The transcontinental railroad laid the path for the development of the West and the connectedness of our
country. Rail would reign supreme until the automobile, and a little bus company corruption, would push
it aside after World War II. But while a cross-country rail trip took less than a week in the 1870s a similar
journey by automobile, like that taken by an army convoy including a young Dwight Eisenhower
(http://www.eisenhower.archives.gov/research/online_documents/1919_convoy.html), from Washington,
DC to San Francisco in 1919 took some 62 days. Impressed by the German Autobahn while serving as
Supreme Allied Commander in World War II and remembering his slog across the continent over 30 years
earlier, President Eisenhower supported the Federal Aid Highway Act of 1956
(http://www.ourdocuments.gov/doc.php?flash=true&doc=88), thus authorizing the Interstate Highway
System.
Though over-budget by about $400 billion and completed some 25 years after schedule the investment
proved fruitful and tied the nation together more than ever. Just its impact on the economy is of note as The
Economist (http://www.economist.com/node/10697196) points out that during the first years of
construction “interstate-highway spending was responsible for 31% of the annual increase in American
productivity.”
Of course, it wasn’t all good times and happiness with the Transcontinental Railroad or Interstate Highway
System. People died during construction, many were paid meager wages, and communities divided by
unfair planning decisions. The great benefits from both investments could probably be taken down a rung
due to the sacrifices that many had to make.
But where would we be today without such creations? How different would the country be if tracks had
not been laid across the nation or if their placement delayed by unwillingness to invest? The automobile
had long since found its way into the culture of America when the first soil was turned for construction of
the Interstate system so where would we have be had it not been created to meet the demand of a growing
populace?
Today we enjoy the infrastructure given to us by those before us and, often, in much the same form as those
earlier generations saw.
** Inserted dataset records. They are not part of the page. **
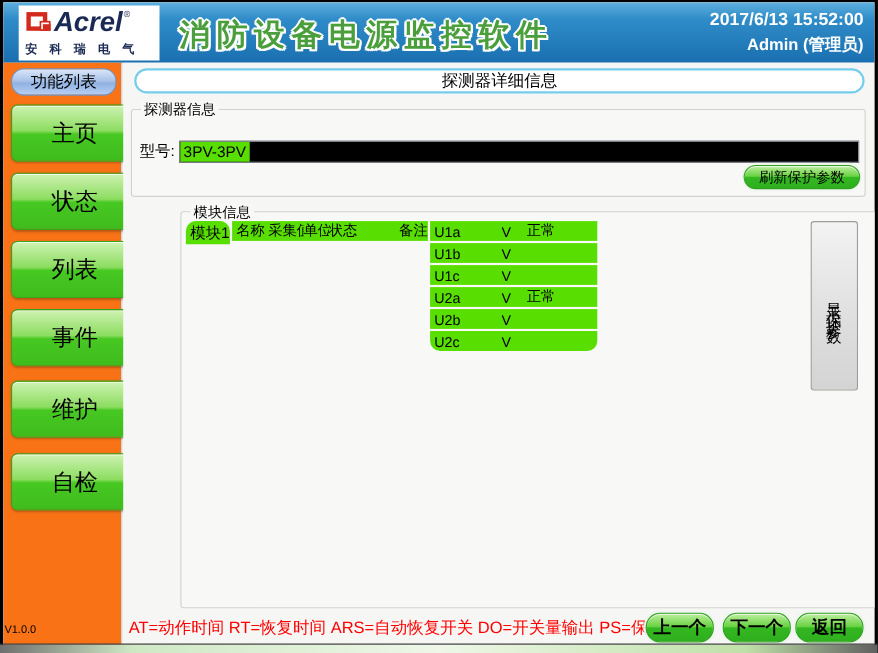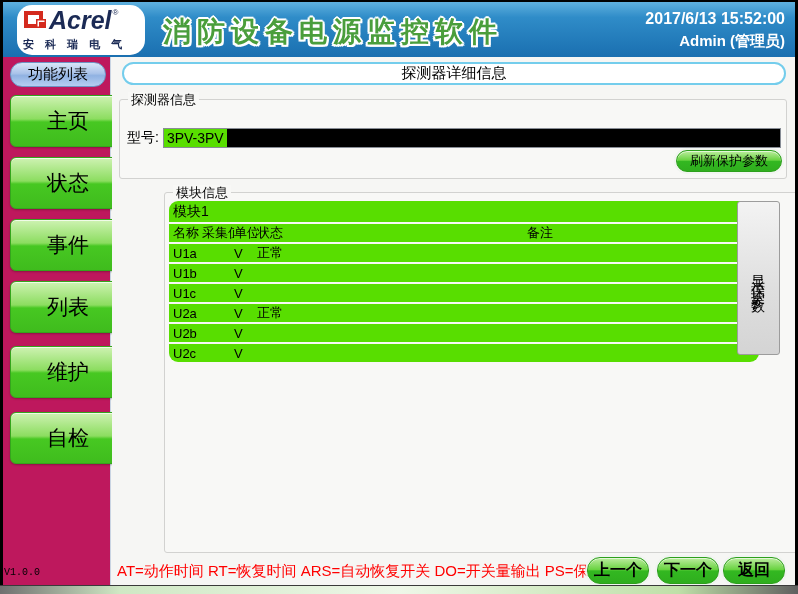"Acrel" .logo-panel { border-radius: 15px -> none }
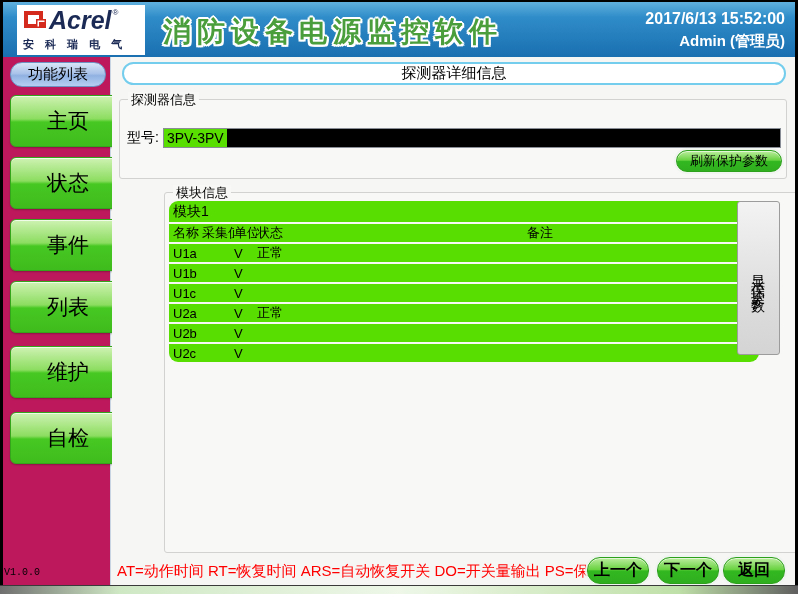"功能列表" .sidebar { background: #be185d -> #f97316; font-family: Liberation Mono, monospace -> none }
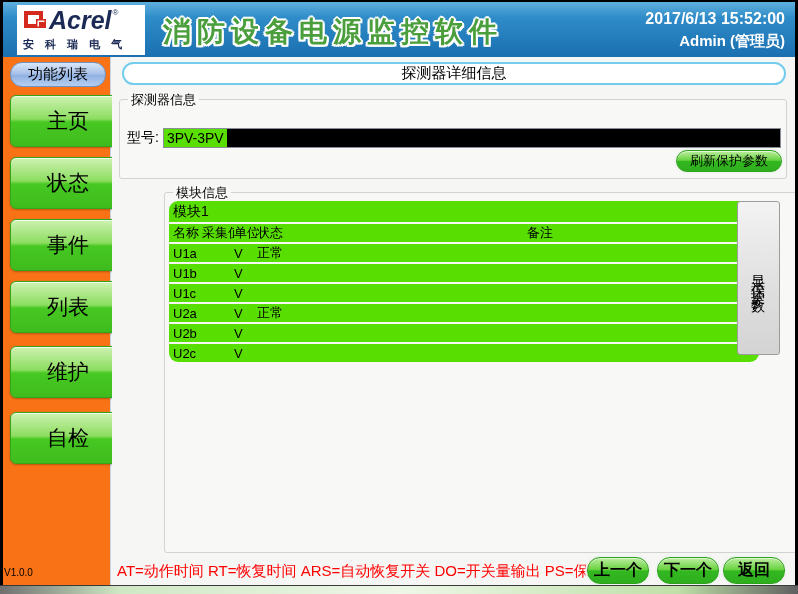"模块1" .gtable { flex-direction: column -> row }
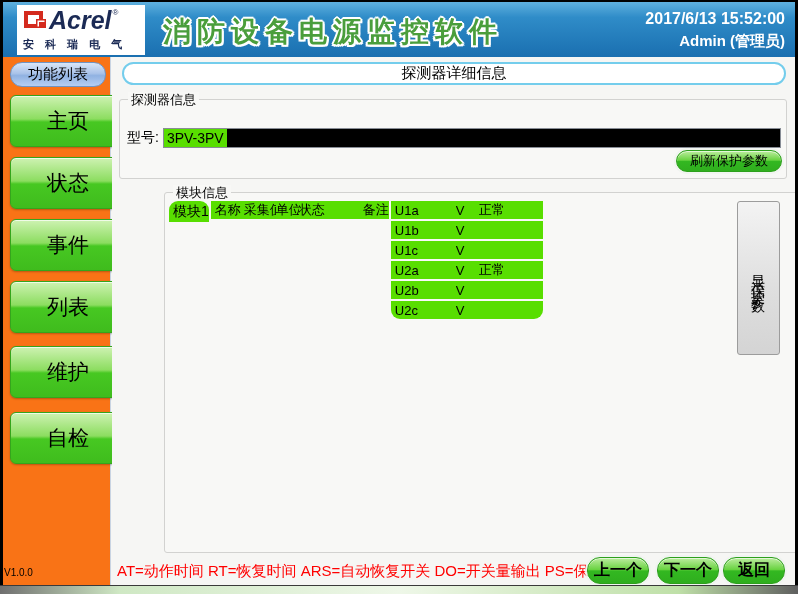"事件" button.nav-btn { order: before "列表" -> after "列表" }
The American Society of Civil Engineers has given our roads a D
(http://www.infrastructurereportcard.org/a/#p/roads/overview), or something just above failing but still
below mediocre. They state that this costs the economy $101 billion every year while our nation’s public
transit system sets us back $90 billion (also receiving a D
(http://www.infrastructurereportcard.org/a/#p/transit/overview)). Airports, bridges, railroads – all
seeing record use, all receiving poor to mediocre grades, and all receiving dismal funding. How exactly do
we expect these conditions to improve with mediocre to poor to failing levels of investment?
So as we sit on our hands and wait we must try to imagine what our country will look like in the future.
Recurring congestion today will not magically improve in ten year’s time with no effort to improve.
Perpetually delayed trains (http://www.washingtonpost.com/blogs/wonkblog/wp/2014/07/10/thesorry-state-of-amtraks-on-time-performance-mapped/) will not run more efficiently, nor faster
(http://www.nytimes.com/2014/08/07/us/delays-persist-for-us-high-speed-rail.html), without the
funds to maintain and expand upon what’s been given to us. The population continues to grow while our
infrastructure remains stagnant, becoming older and more obsolete with every passing day, and no
spineless, gimmicky funding effort is going to change that. So how can we not invest in our country – one
so often billed as the best – and instead accept mediocrity as our new standard of being?